RxPG - Hemochromatosis

Definition

Hemochromatosis is a disease due to increased iron absorption that leads to accumulation of iron in diverse tissues.

Classification

It can be hereditary (primary hemochromatosis) or secondary to chronic anemias as ß-thalassemias (ineffective erythropoiesis leading to increased erythrocitic destruction) or defects in hemoglobin synthesis ( as in porphyria cutanea tarda) ;multiple transfusion therapy ;or others less common conditions.

Pathogenesis

Iron absorption from the gut occurs normally in a rate of 1 mg per day. In hemochromatosis this absortion reaches the rate of 4 to 5 mg/d and there is a progressive accumulation to 15 to 40 grams of body iron (normal ~ 2 to 3 g). Thus, the disease develops in men above age 20 and postmenopausal women, due to stopping in iron loss in menses. The iron accumulates in every tissue of the body, but main clinical manifestations are secondary to iron deposition in: Liver, thyroid, hypothalamus, heart, pancreas, gonads and joints.

Clinical Manifestations

Many patients are asymptomatic. Common symptoms are fatigue, arthalgias, impotence, amenorrhea and palpitations. The most characteristical clinical manifestation occur in the liver because the portal circulation filters the iron initially absorbed fom the gut. Usually patients develop cirrhosis. Heart manifestations include arrythmias and disturbances of conduction. Skin adquires an diffuse hyperpigmentation mainly in scars, sun exposed and unexposed areas and genitalia. Arthropathy occurs in wrists, hips, knees and ankles. To distinguish this arthopathy from others, searching for initial involvement of second and third metacarpophalangeal joints is helpful. Hypogonadism hipogonadothrofic is secondary to iron deposition in hypophisary cells and leads to loss of libido, amenorrhea, impotence and body hair losing. Diabetes Mellitus results from pancreatic accomitment and the signs and symptons, as the treatment, do not differ from conventional diabetes.

Diagnosis

The diagnosis is made on high index of suspicion. Any patients presenting with unexplained hepatomegaly, cardiac insuficiency or arrhythimias, arthritis, diabetes mellitus, hyperpigmentation or hypogonadism hipo gonadothrofic should be investigated for hemochromatosis.

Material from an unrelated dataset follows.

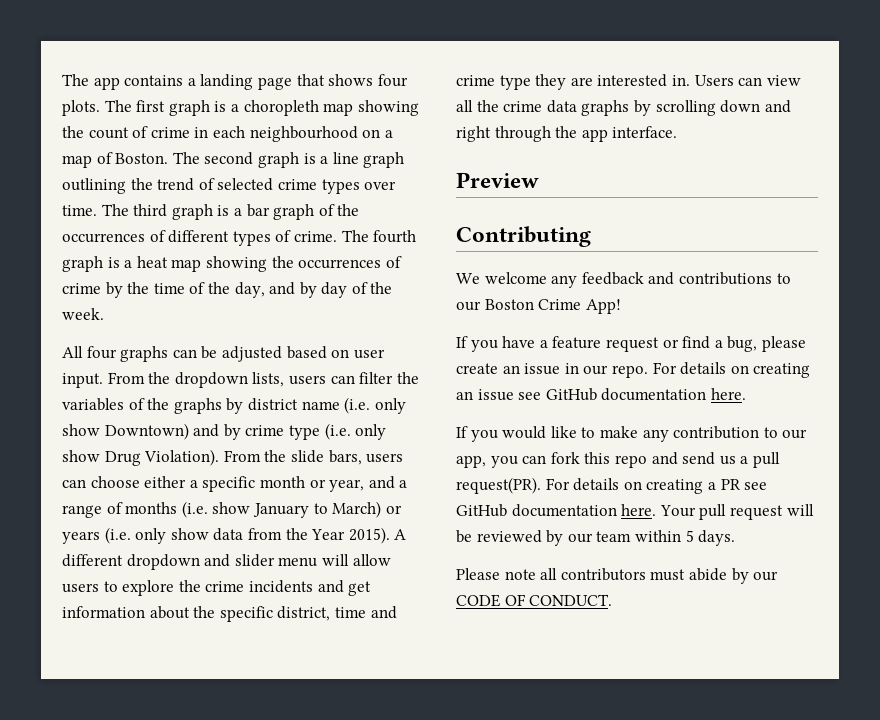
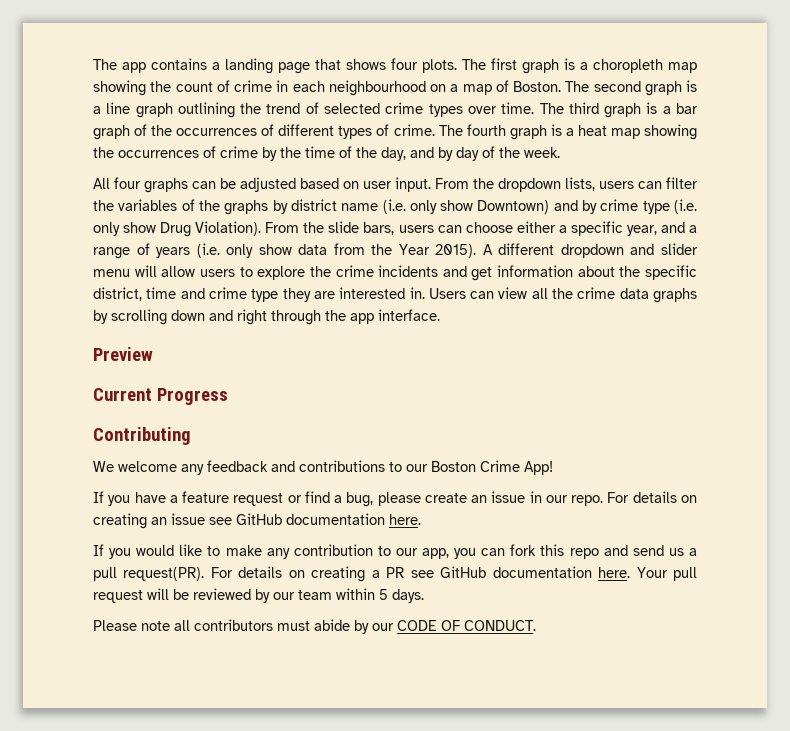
[259,476,326,488] month or -> (623, 228) none
[125,501,402,518] months (i.e. show January to March) or -> (150, 249) none
(539, 180) none -> [93,388,228,405] // Current Progress

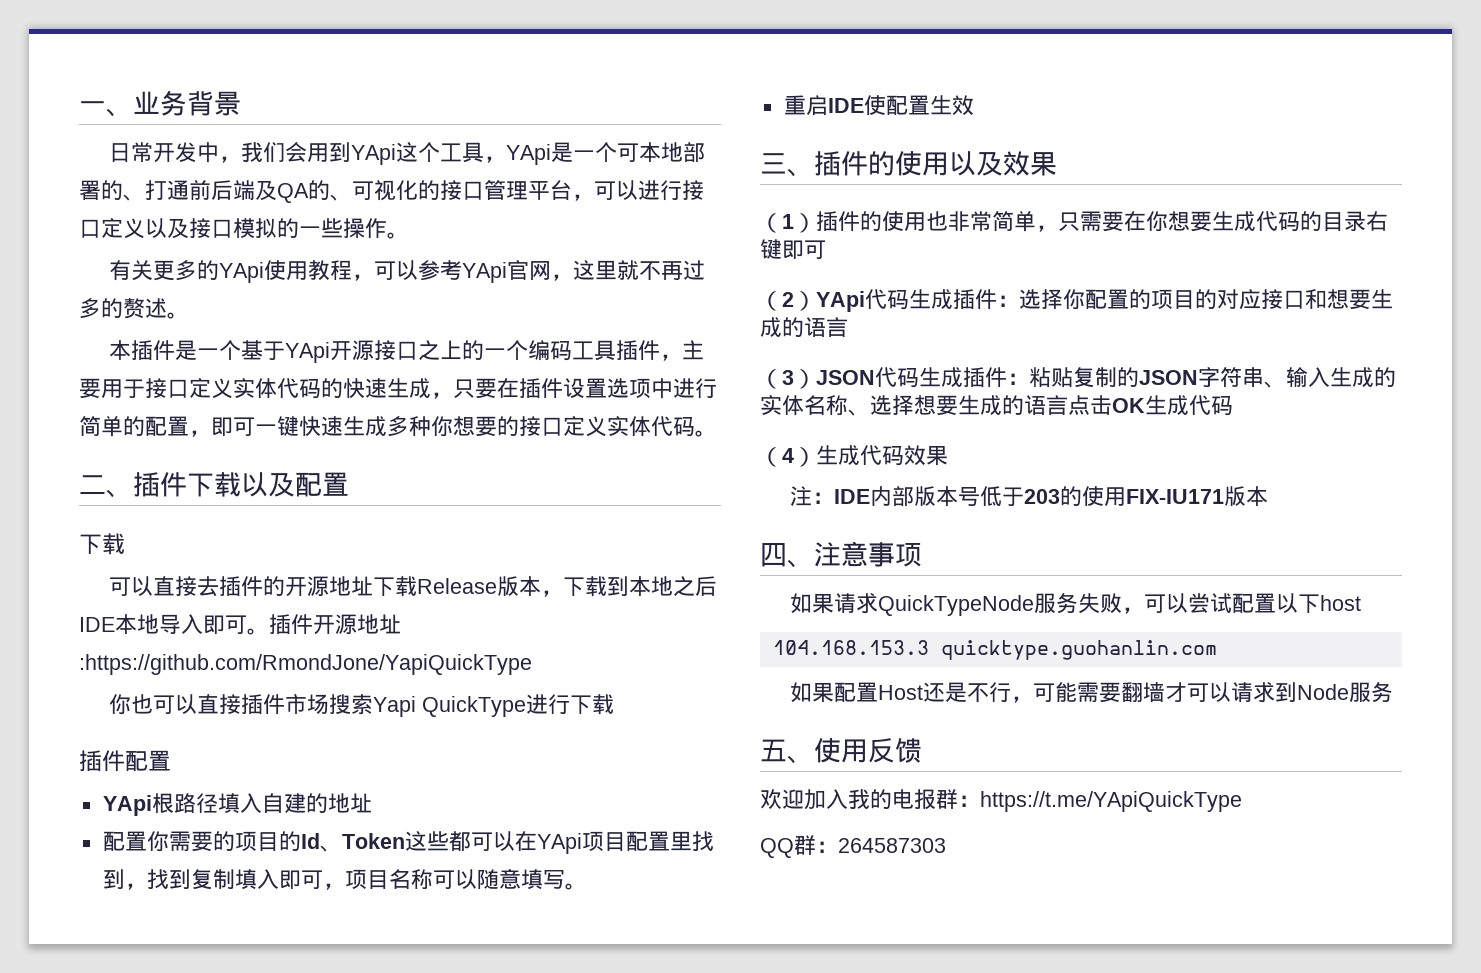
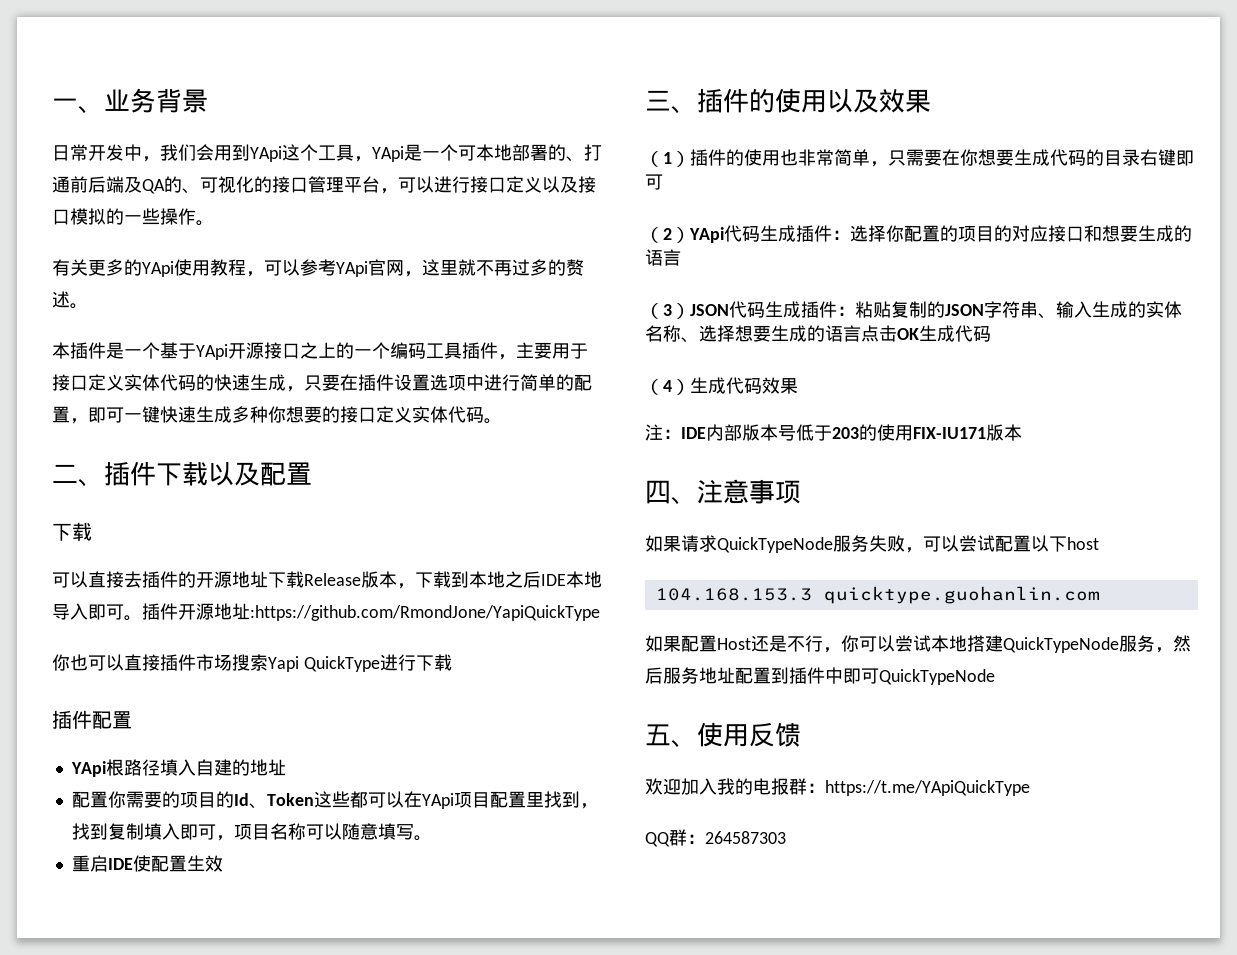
[1033,682,1394,703] 可能需要翻墙才可以请求到Node服务 -> [841,635,1191,653] [645,667,995,685] 你可以尝试本地搭建QuickTypeNode服务，然后服务地址配置到插件中即可QuickTypeNode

Serum transferrin saturation and ferritin levels are the initial tests of choice, since they toghether are highly sensitive and especific, even in the initial phase (named precyrrhotic phase), when there are no symptons. However, they must be interpreted as screening tests. Indeed, ferritin may rise if hepatocellular inflamation or necrosis occurs. When one of these tests is positive, liver biopsy should be carried out, since this is the only way to establish a definitive diagnosis. When liver biopsy is not feasible, an iron excretion test with deferoxamine (an iron chelant) may have diagnostic implications. Computed Tomography (CT) and Nuclear Magnetic Ressonance (NMR) show a diffuse increase in hepatic density, but the sensitivity of these tests is still under investigation.

Treatment

Phlebotomy, made weekly or twice weekly, is the treatment of choice. It can remit almost all manifestations, with the exception of arthropaty and hypogonadism. It should be clear that once cirrhosis is established, it is untreatable and a 30% risk of hepatocellular carcinoma occurs. Phlebotomy consists on a 500 ml of blood extraction.

When severe anemia or hipoproteinemia exists, phlebotomy is contraindicated. In these cases, treatment with deferoxamine, although not as effective as phlebotomy, may relieve symptons.

Prognosis

Life expectancy rises from 33 to 89% if untreated patients are compared with patients treated with phlebotomy. Patients whom the disease is detected early may actually have a normal life expectancy and quality. It should be emphasized that a late diagnosis may implicate in untreatable arthropaties, hypogonadism, cirrhosis and hepatocellular carcinoma.